Last but not least, gli esteri, primi responsabili del grado e del tipo di fruttatura della birra. La loro formazione avviene da alcoli e acidi presenti nel malto fermentato ancora grazie a composto presente nel luppolo, l'acetil coenzima A, che rende possibile al lievito la produzione di esteri nelle condizioni del processo. La quantità di esteri è bassa nelle bionde chiare e alta nelle rosse, nelle bitter, nelle ale, in generale nelle birre trappiste.

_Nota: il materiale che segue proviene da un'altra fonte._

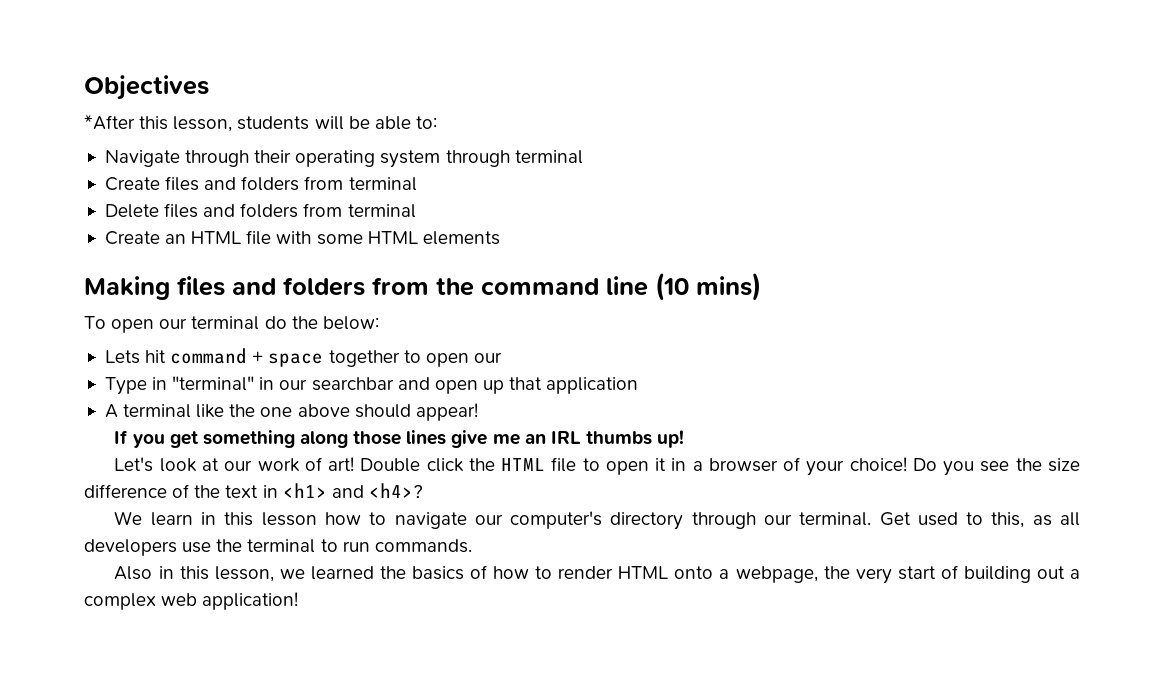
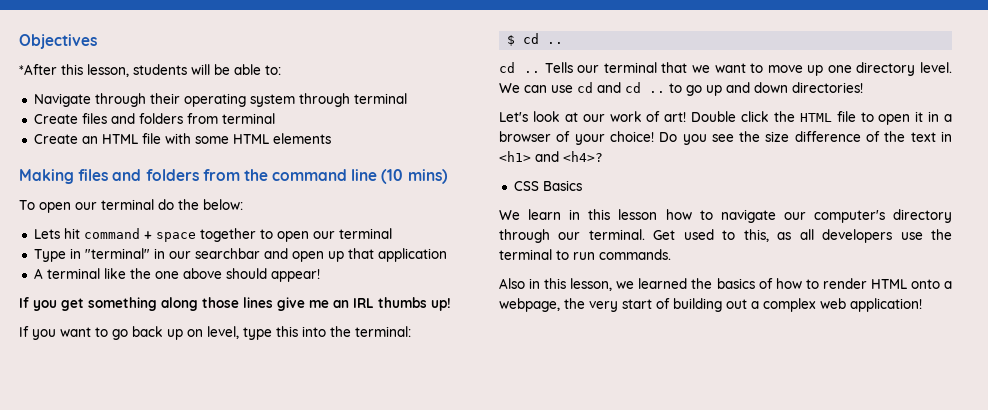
- Delete files and folders from terminal
- Lets hit command + space together to open our
+ Lets hit command + space together to open our terminal
+ If you want to go back up on level, type this into the terminal:
+ $ cd ..
+ cd .. Tells our terminal that we want to move up one directory level. We can use cd and cd .. to go up and down directories!
+ CSS Basics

Ah, poi ovviamente c'è l'etanolo. La sua concentrazione finale dipende dalla quantità di zuccheri nel malto. Come i più sapranno si va dai circa 4° fino a molto più su: il record riguarda una birra di 67.5° (praticamente alcolica quanto un whisky cask strenght). A partire dal 2008 ci fu una gara alla birra più alcolica tra Schorschbock e Brewdog (produttore che rispetto moltissimo per la sua Punk IPA). Cominciò Schorschbock con una birra a 30°, Brewdog ribatté arrivando fino a 55° e la storia finì con Brewmasters che si inserì in testa con due birre, Armageddon (65°) e Snake Venom (67.5° https://www.hopt.it/magazine/beer-style/3/le-birre-piu-alcoliche-e-forti-mai-prodotte-al-mondo/88) .  Personalmente trovo molto più interessante l'invecchiatura in botti, pratica piuttosto diffusa tra i grandi produttori belgi ma anche tra le produzioni artigianali italiane, per esempio, e le botti possono essere ex whisky, ex rum o ex cognac. Suggestivo ( la gradazione è di solito tra gli 11° e i 12°).

E concludo con versi di Umbero Saba che mettono assieme pane e birra

Questo pane ha il sapore d'un ricordo,
mangiato in questa povera osteria,
dov'è più abbandonato e ingombro il porto.

E della birra mi godo l'amaro,
seduto del ritorno a mezza via,
in faccia ai monti annuvolati e al faro.

PS: Considerazione a margine: per quanto le tecniche genetiche di questi tempi siano di grande importanza nella paleoantropologia e anche anche nell'archeologia non dobbiamo scordarci della paleografia che, a differenza delle indagini più moderne, ci restituisce qualcosa di insostuibile: il senso umano, non catturabile da nessun set di cromosomi.